Generally, resilient latch means are provided by housing 12 for at least temporarily retaining terminals 34 within passages 22. More particularly, a plurality of resilient latch arms 40, one for each terminal, is provided with a projection 42 for engaging within a recess 38 of a respective terminal 34 when the terminal is properly positioned within its respective passageway 22. It can be seen that the rear sides of projections 42 are chamfered, and latch arms 40 are sufficiently resilient to provide an extremely low insertion force on terminals 34 when the terminals are rear-loaded into their respective passageways 22. The entire housing is unitarily molded of plastic or like material.
Seal 16 is shown in FIG. 1 to be a continuous, generally rectangular component. The seal is sized and shaped for embracing plug portion 24 of housing 12. The seal projects outwardly into recess 28 of the housing, as best seen in FIG. 2, whereby the seal will engage and establish a seal with the receptacle portion of the complementary connector which is inserted into recess 28 between plug portion 24 and shroud portion 26 of connector housing 12. As seen in FIG. 2, one edge of the seal is positioned within a recess 44 about the periphery of plug portion 24 of the housing.

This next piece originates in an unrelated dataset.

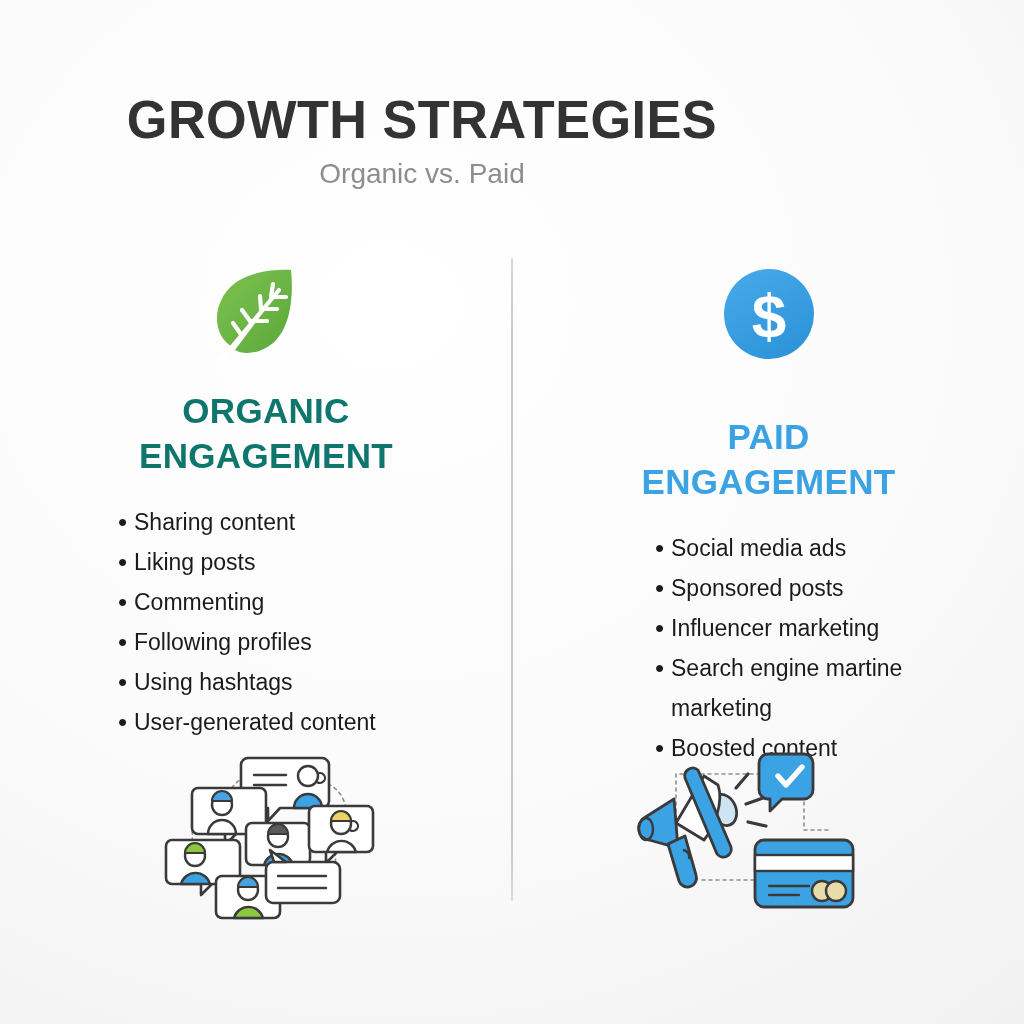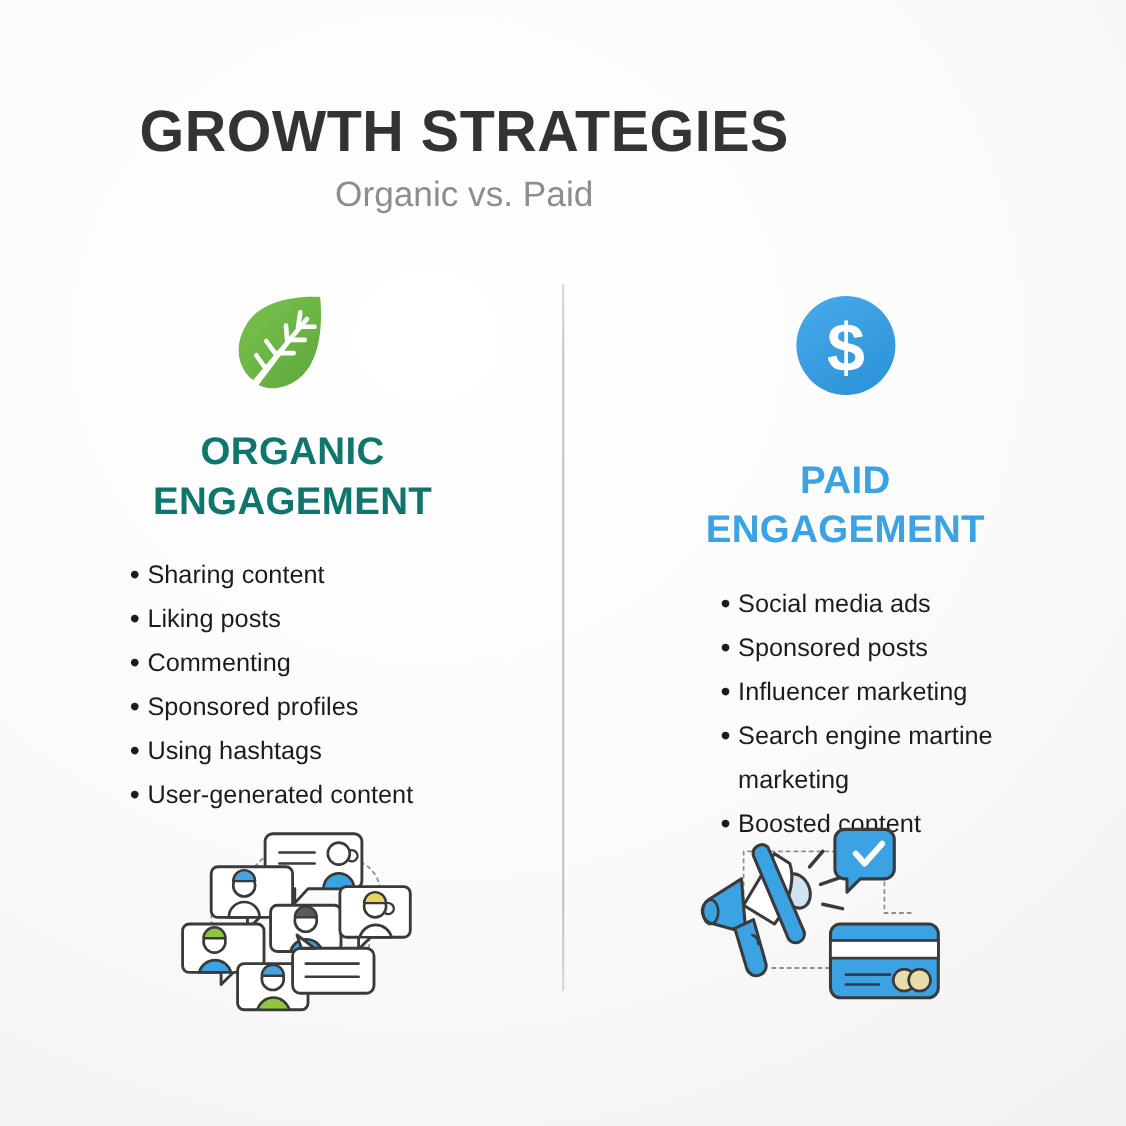"Organic vs. Paid" .subtitle { font-size: 32px -> 28px }
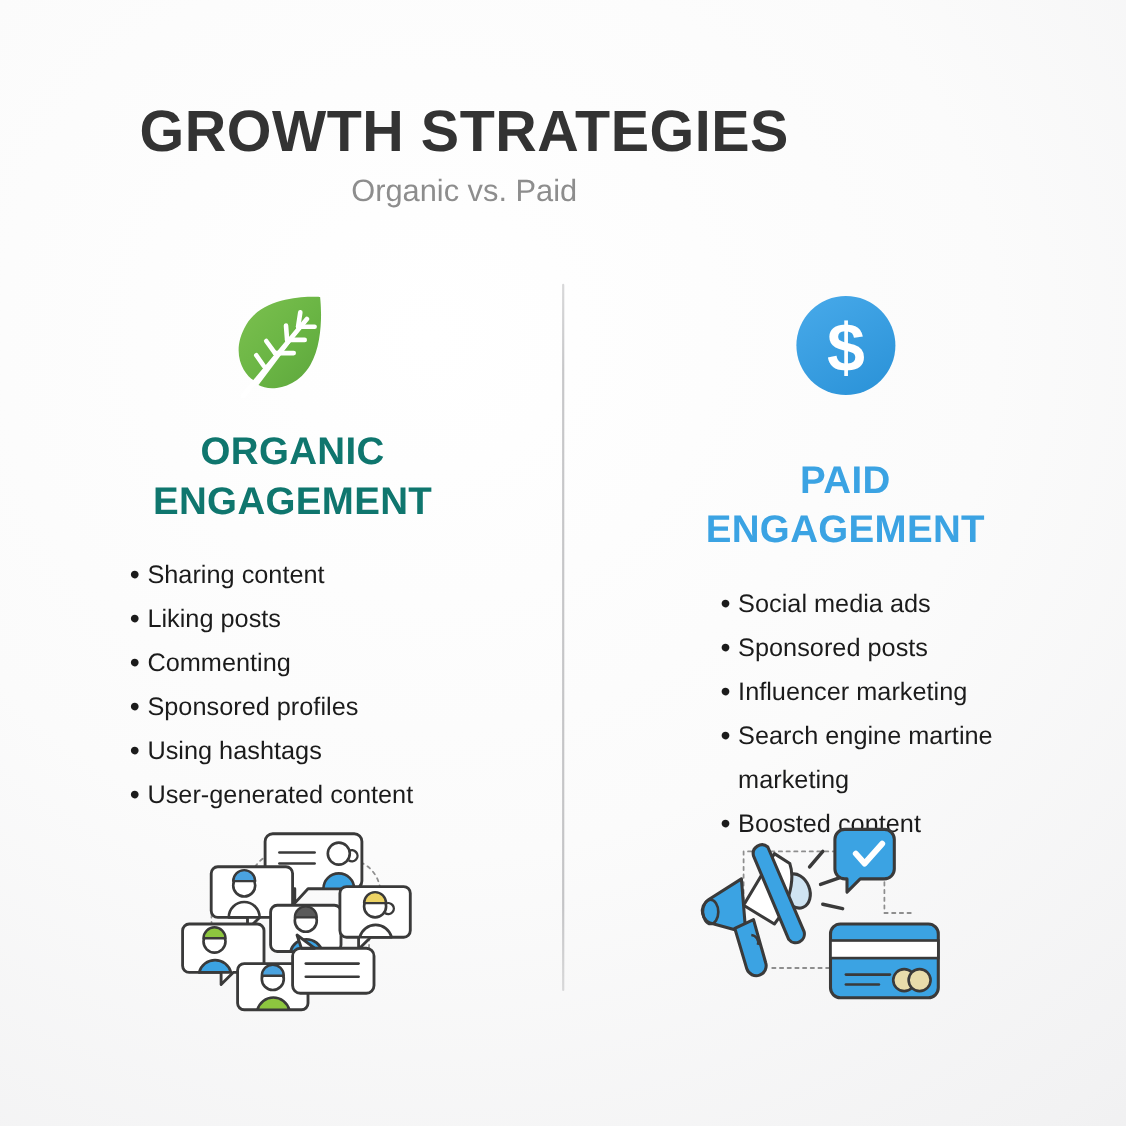"Sponsored profiles" li { text: Sponsored -> Following }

As stated above, terminal locking and seal retaining member 14 performs a plurality of functions. First, the member includes a plate portion 46 which spans front end 18 of housing 12 and defines a mating face 48 of connector 10. Apertures 50 are provided through plate portion 46 in registry or alignment with passageways 22 in housing 12. An enlarged hole 52 also is provided for registry with hole 32 and boss 30 for receiving the appropriate fastener or bolt extending entirely through the connector. Member 14 preferably is unitarily molded of dielectric material, such as plastic or the like, and includes a pair of latch arms 54 projecting rearwardly therefrom and into a pair of passages 56 in housing 12. The latch arms have inwardly directed latch bosses 58 which latchingly engage behind surfaces (not shown) within housing 12 to hold member 14 on the housing. A pair of slots 60 are shown in FIG. 1, extending through plate portion 46. These slots simply are provided as core pin slots for use during molding of member 14.

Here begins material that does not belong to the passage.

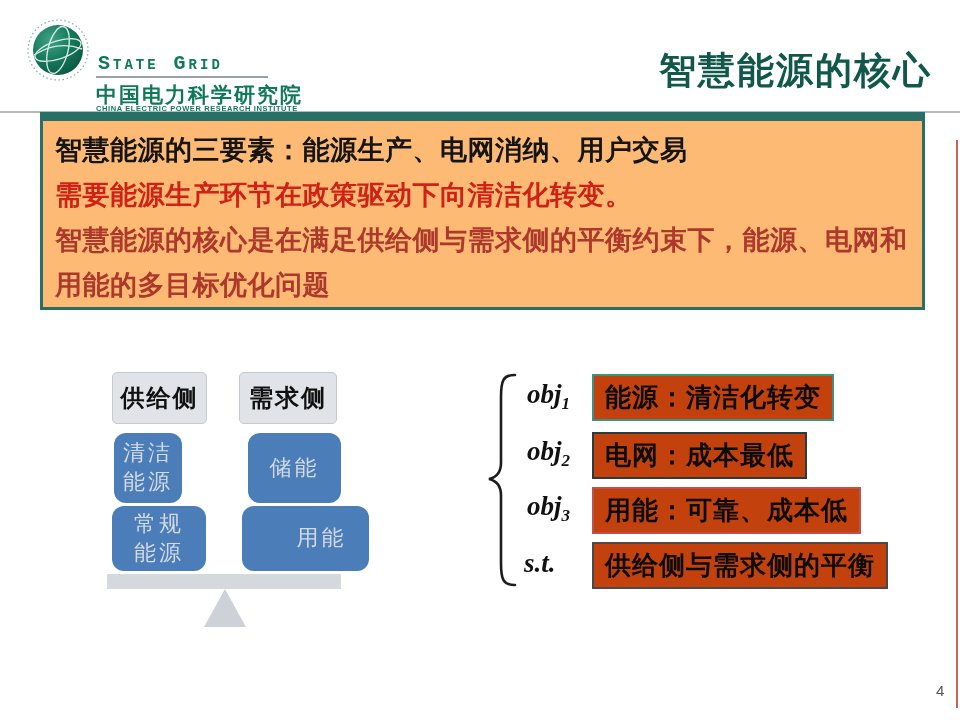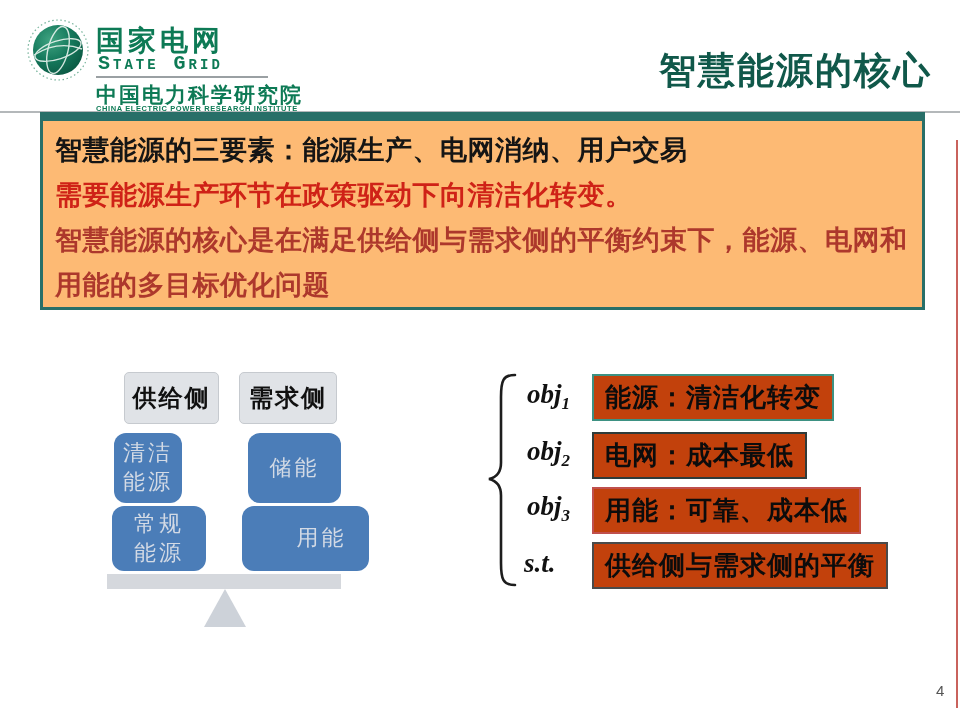"国家电网" div.org-cn { html: <div>国家电网</div> -> none }
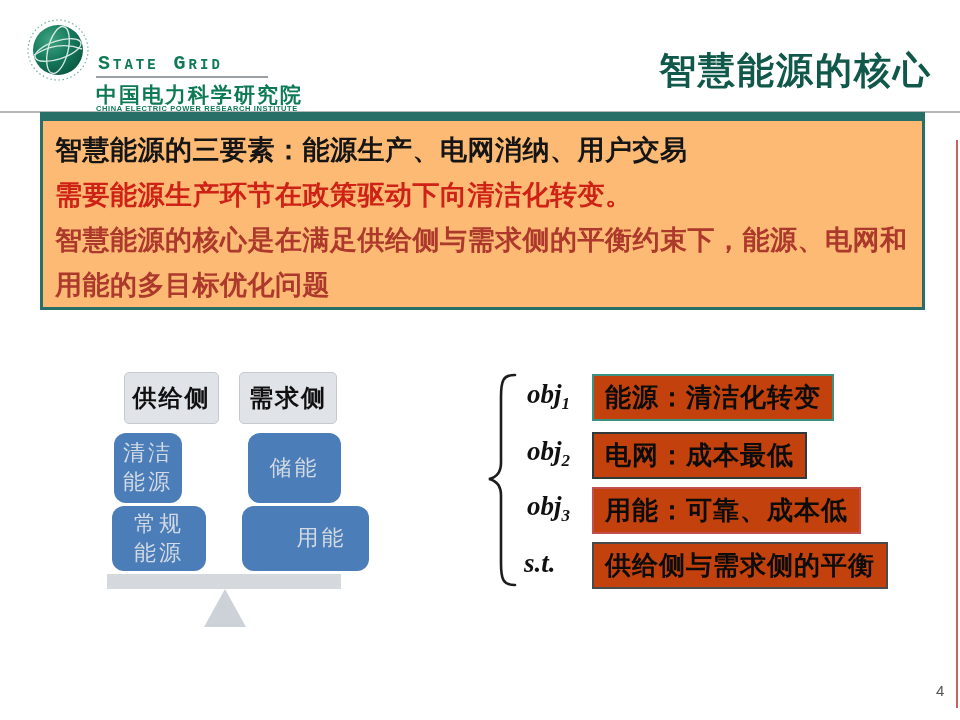"供给侧" .lbl-supply { left: 124px -> 112px }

Generally, member 14 includes lock means insertable into housing 12 for limiting movement of resilient latch arms 40 (FIG. 2) and thereby preventing terminals 34 from being withdrawn from the housing opposite the direction of arrows "A". More particularly, the lock means are provided by plates or arms 62 which are insertable into internal receptacles 64 of housing 12 as seen in FIG. 2. Receptacles 64 are located adjacent resilient latch arms 40 so that plates 62 limit or prevent movement of the latch arms and thereby maintain projections 42 in latching engagement within recesses 38 of terminals 34. Therefore, member 14, when positioned as shown in FIG. 2, prevents removal of terminals 34 from their passageways 22.

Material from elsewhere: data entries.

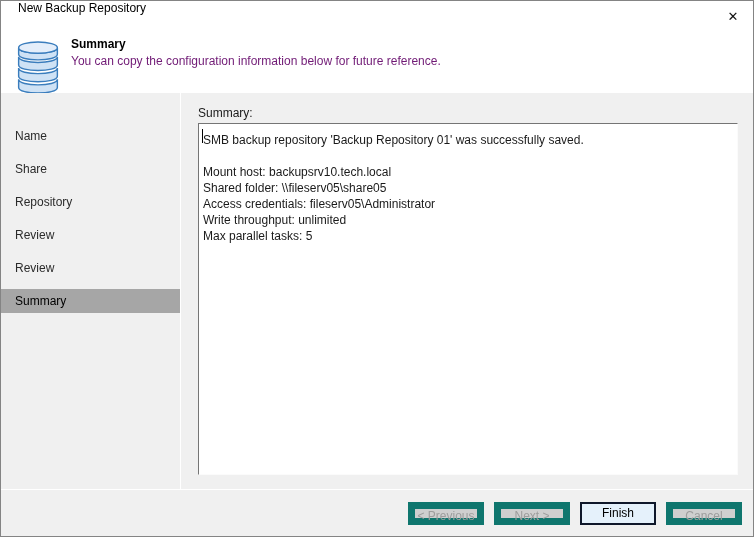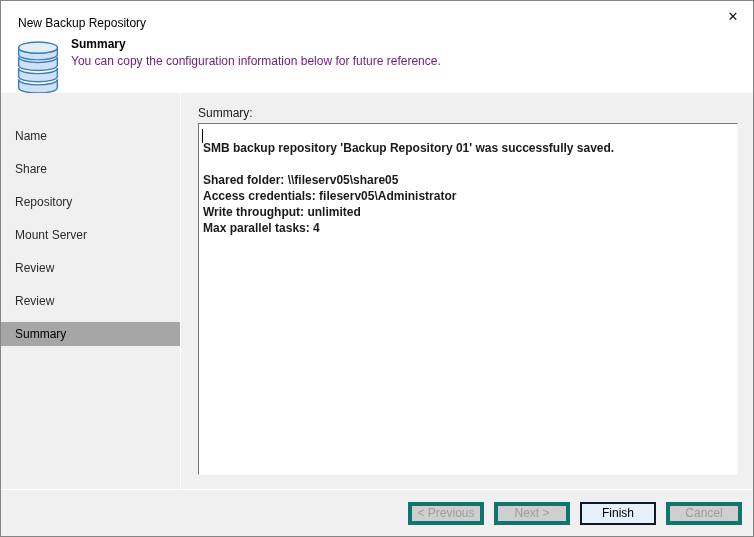"New Backup Repository" .title { top: 15px -> 0 }
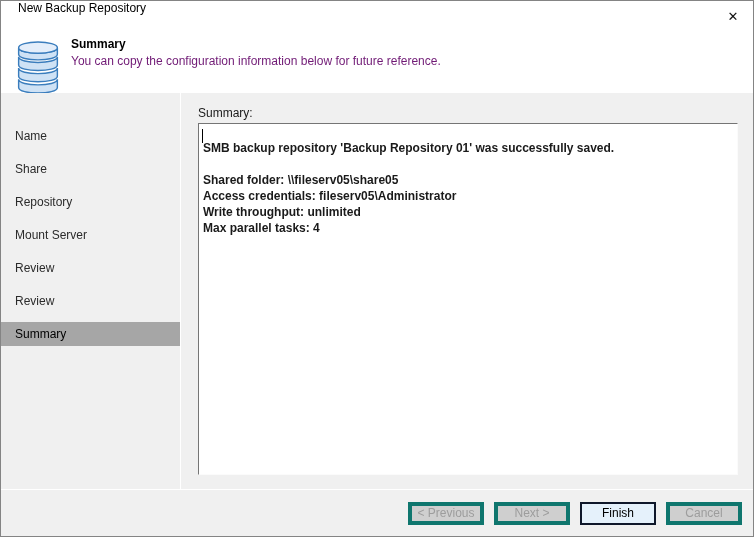"SMB backup repository 'Backup Repository" .summary-box { font-weight: bold -> none; padding: 16px 4px 4px 4px -> 8px 4px 4px 4px }
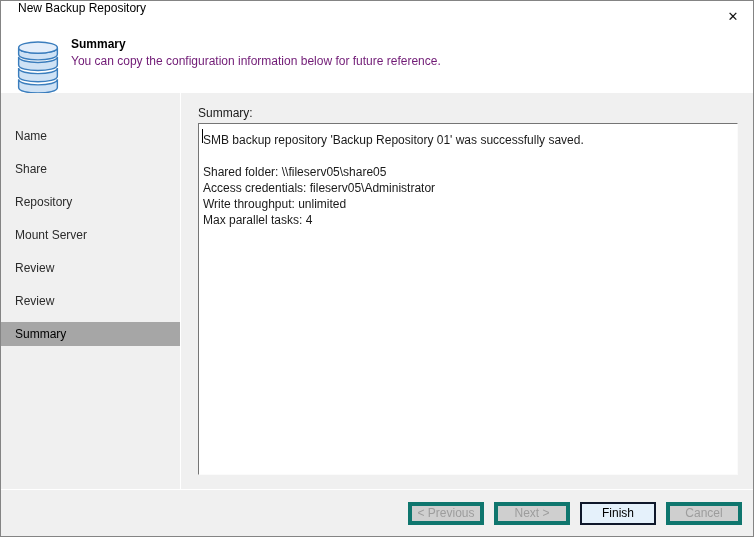"Mount host: backupsrv10.tech.local" div.sum-line { html: none -> <div>Mount host: backupsrv10.tech.local</div> }
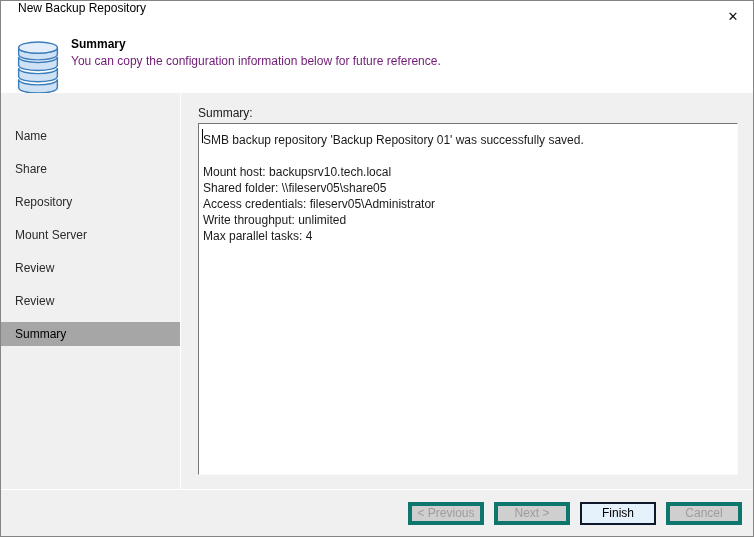"Mount Server" div.nav-item { html: <div>Mount Server</div> -> none }
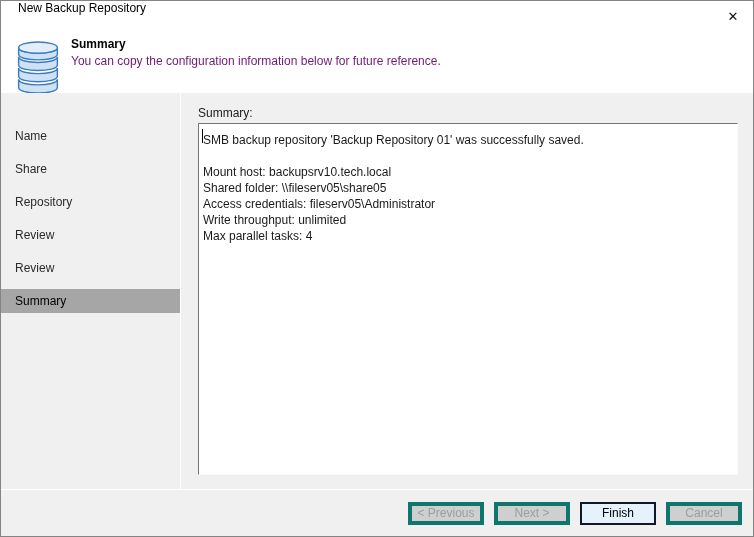"Max parallel tasks: 4" div.sum-line { text: 4 -> 5 }
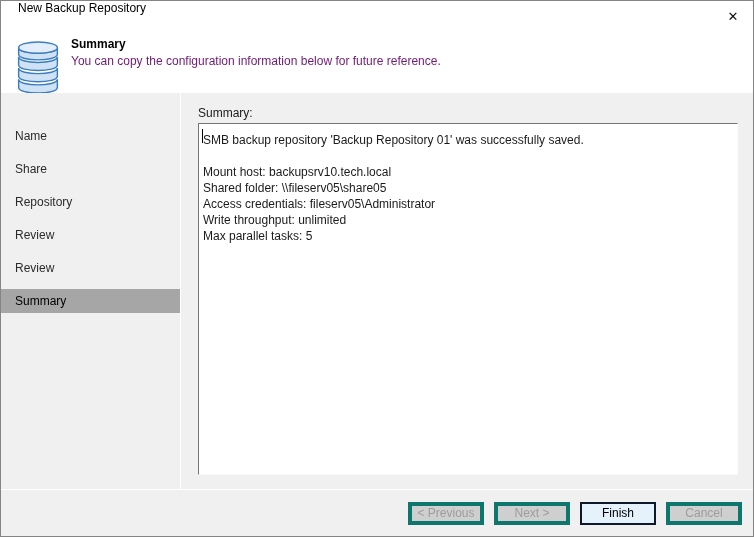"< Previous" .btn.disabled { border: 4px solid #0f766e -> 7px solid #0f766e }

Lastly, member 14 provides still a further function of maintaining seal 16 in proper position about plug portion 24 of connector housing 12, i.e. in position within recess 44. More particularly, a peripheral flange 66 projects rearwardly about plug portion 24 into engagement with a forward edge 68 of seal 16, when member 14 is properly positioned as shown in FIG. 2. Therefore, it can be seen that seal 16 is sandwiched between recess 44 and flange 66 and is thereby maintained in position for wiping-sealing engagement with the receptacle portion of the complementary electrical connector.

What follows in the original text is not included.